The plan doesn't mean that there will be 339 full scans however. As it is under an anti semi join operator as soon as the first matching row on each scan is found it can short circuit the rest of it. The estimated subtree cost for this node is 1.32603
and the entire plan is costed at 1.41337
.
For the Hash Join it gives the plan below
The overall plan is costed at 418.415
(about 300 times more expensive than the nested loops plan) with the single full clustered index scan on tblFEStatsPaperHits
costed at 206.8
alone. Compare this with the 1.32603
estimate for 339 partial scans given earlier (Average partial scan estimated cost = 0.003911592
).
So this would indicate that it is costing each partial scan as being 53,000 times less expensive than a full scan. If the costings were to scale linearly with row count then that would mean that it is assuming that on average it would only need to process 900 rows on each iteration before it finds a matching row and can short circuit.
I don't think the costings do scale in that linear way however. I think they also incorporate some element of fixed startup cost. Trying various values of TOP
in the following query
SELECT TOP 147 BrowserID
FROM [dbo].[tblFEStatsPaperHits]
147
gives the closest estimated subtree cost to 0.003911592
at 0.0039113
. Either way it is clear that it is basing the costing on the assumption that each scan will only have to process a tiny proportion of the table, in the order of hundreds of rows rather than millions.
I'm not sure exactly what maths it bases this assumption on and it doesn't really add up with the row count estimates in the rest of the plan (The 236 estimated rows coming out of the nested loops join would imply that there were 236 cases where no matching row was found at all and a full scan was required). I assume this is just a case where the modelling assumptions made fall down somewhat and leave the nested loops plan significantly under costed.
In my book even one scan of 50M rows is unacceptable... My usual trick is to materialize the distinct values and delegate the engine with keeping it up to date:
create view [dbo].[vwFEStatsPaperHitsBrowserID]
with schemabinding
as
select BrowserID, COUNT_BIG(*) as big_count
from [dbo].[tblFEStatsPaperHits]
group by [BrowserID];
go
create unique clustered index [cdxVwFEStatsPaperHitsBrowserID]
on [vwFEStatsPaperHitsBrowserID]([BrowserID]);
go
This gives you a materialized index one row per BrowserID, eliminating the need to scan 50M rows.
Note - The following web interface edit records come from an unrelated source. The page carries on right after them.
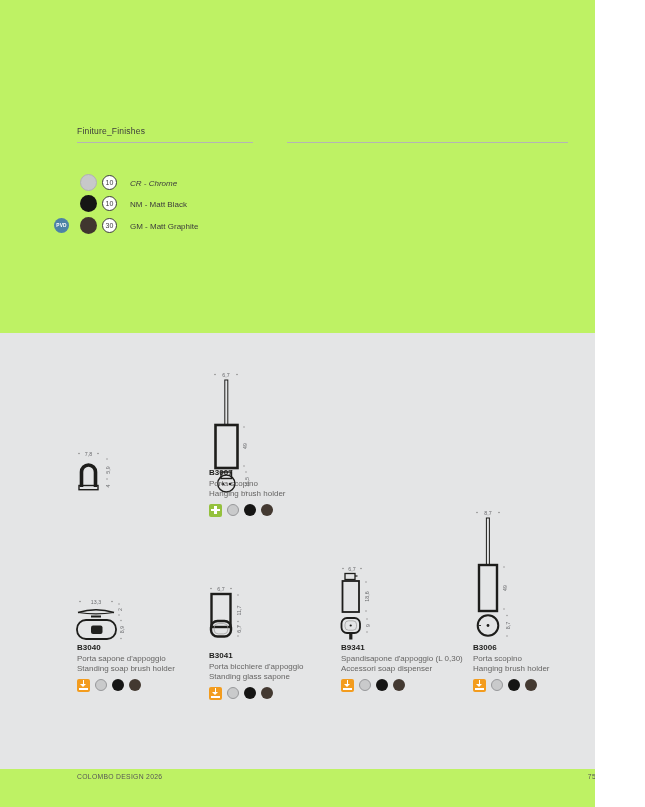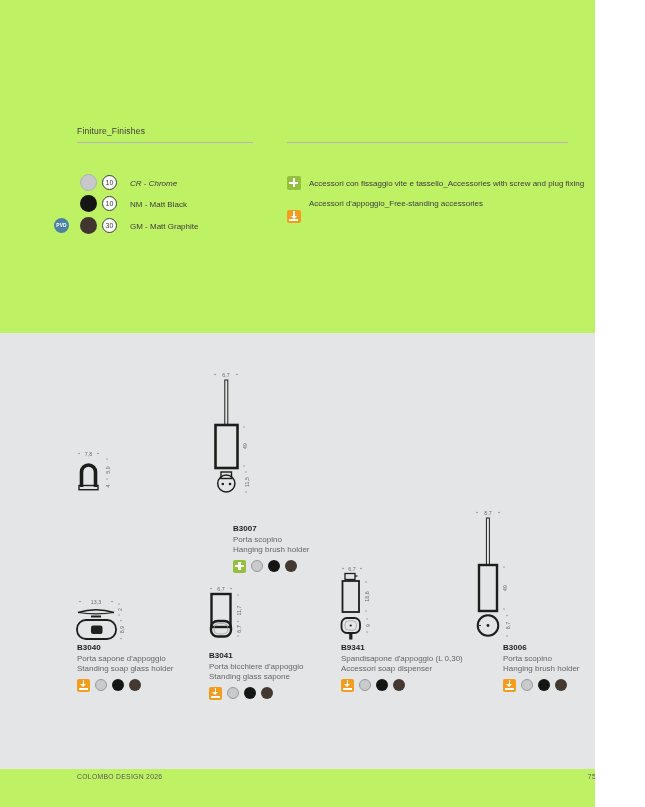--- a/index.html
+++ b/index.html
@@ -78,34 +78,20 @@
     <div class="abs legend-label" style="left:130px;top:200px;">NM - Matt Black</div>
 
     <div class="abs pvd-badge" style="left:54px;top:218px;">PVD</div>
     <div class="abs swatch gm" style="left:80px;top:217px;"></div>
     <div class="abs count-circle" style="left:102px;top:218px;">
         <span>30</span>
       </div>
     <div class="abs legend-label" style="left:130px;top:222px;">GM - Matt Graphite</div>
   </div>
 
-  <div>
-    <div class="abs ticon lg green" style="left:287px;top:176px;">
-      <div class="ph"></div>
-        <div class="pv"></div>
-    </div>
-    <div class="abs legend-label" style="left:309px;top:179px;">Accessori con fissaggio vite e tassello_Accessories with screw and plug fixing</div>
-
-    <div class="abs ticon lg orange" style="left:287px;top:196px;">
-      <div class="stem"></div>
-        <div class="tri"></div>
-        <div class="base"></div>
-    </div>
-    <div class="abs legend-label" style="left:309px;top:199px;">Accessori d'appoggio_Free-standing accessories</div>
-  </div>
 
   <div id="panel" class="abs"></div>
 
   <svg class="abs" style="left:70px;top:448px;" width="46" height="44" viewBox="0 0 46 44">
     <circle class="tick" cx="9" cy="5.5" r="0.8"></circle>
       <circle class="tick" cx="28" cy="5.5" r="0.8"></circle>
     <text class="dimtxt" x="18.5" y="7.8" text-anchor="middle">7,8</text>
     <path class="oline" d="M11.5 39 v-15 a7 7 0 0 1 14 0 v15" stroke-width="3.6"></path>
     <rect class="oline" x="9" y="37.5" width="19" height="4.2" stroke-width="1.4"></rect>
     <circle class="tick" cx="37" cy="11" r="0.7"></circle>
@@ -194,39 +180,39 @@
     <text class="dimtxt" transform="translate(41,81) rotate(-90)" text-anchor="middle">49</text>
     <circle class="oline" cx="22" cy="118.5" r="10.3" stroke-width="2"></circle>
     <circle cx="22" cy="118.5" r="1.4" fill="#1d1d1b"></circle>
     <path class="oline" d="M12.5 118.5 h2.5" stroke-width="0.9"></path>
     <circle class="tick" cx="41" cy="108.5" r="0.7"></circle>
       <circle class="tick" cx="41" cy="129" r="0.7"></circle>
     <text class="dimtxt" transform="translate(44,118.5) rotate(-90)" text-anchor="middle">8,7</text>
   </svg>
 
 
-  <div class="abs pcard" style="left:209px;top:524px;margin-left:24px;">
+  <div class="abs pcard" style="left:209px;top:468px;">
     <div class="pcode">B3007</div>
     <div class="pname">Porta scopino</div>
     <div class="pname">Hanging brush holder</div>
     <div class="dots">
       <div class="ticon sm green">
           <div class="ph"></div>
           <div class="pv"></div>
         </div>
       <div class="dot cr"></div>
       <div class="dot nm"></div>
       <div class="dot gm"></div>
     </div>
   </div>
 
   <div class="abs pcard" style="left:77px;top:643px;">
     <div class="pcode">B3040</div>
     <div class="pname">Porta sapone d'appoggio</div>
-    <div class="pname">Standing soap glass holder</div>
+    <div class="pname">Standing soap brush holder</div>
     <div class="dots">
       <div class="ticon sm orange">
           <div class="stem"></div>
           <div class="tri"></div>
           <div class="base"></div>
         </div>
       <div class="dot cr"></div>
       <div class="dot nm"></div>
       <div class="dot gm"></div>
     </div>
@@ -257,21 +243,21 @@
           <div class="stem"></div>
           <div class="tri"></div>
           <div class="base"></div>
         </div>
       <div class="dot cr"></div>
       <div class="dot nm"></div>
       <div class="dot gm"></div>
     </div>
   </div>
 
-  <div class="abs pcard" style="left:473px;top:643px;margin-left:30px;">
+  <div class="abs pcard" style="left:473px;top:643px;">
     <div class="pcode">B3006</div>
     <div class="pname">Porta scopino</div>
     <div class="pname">Hanging brush holder</div>
     <div class="dots">
       <div class="ticon sm orange">
           <div class="stem"></div>
           <div class="tri"></div>
           <div class="base"></div>
         </div>
       <div class="dot cr"></div>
The engine will maintain it for you and the QO will use it 'as-is' in the statement you posted (w/o any hint or query rewrite).
The downside is of course contention. Any insert or delete operation in tblFEStatsPaperHits
(and I guess is a logging table with heavy inserts) will have to serialize access to a given BrowserID. There are ways that make this workable (delayed updates, 2 staged logging etc) if you're willing to buy into it.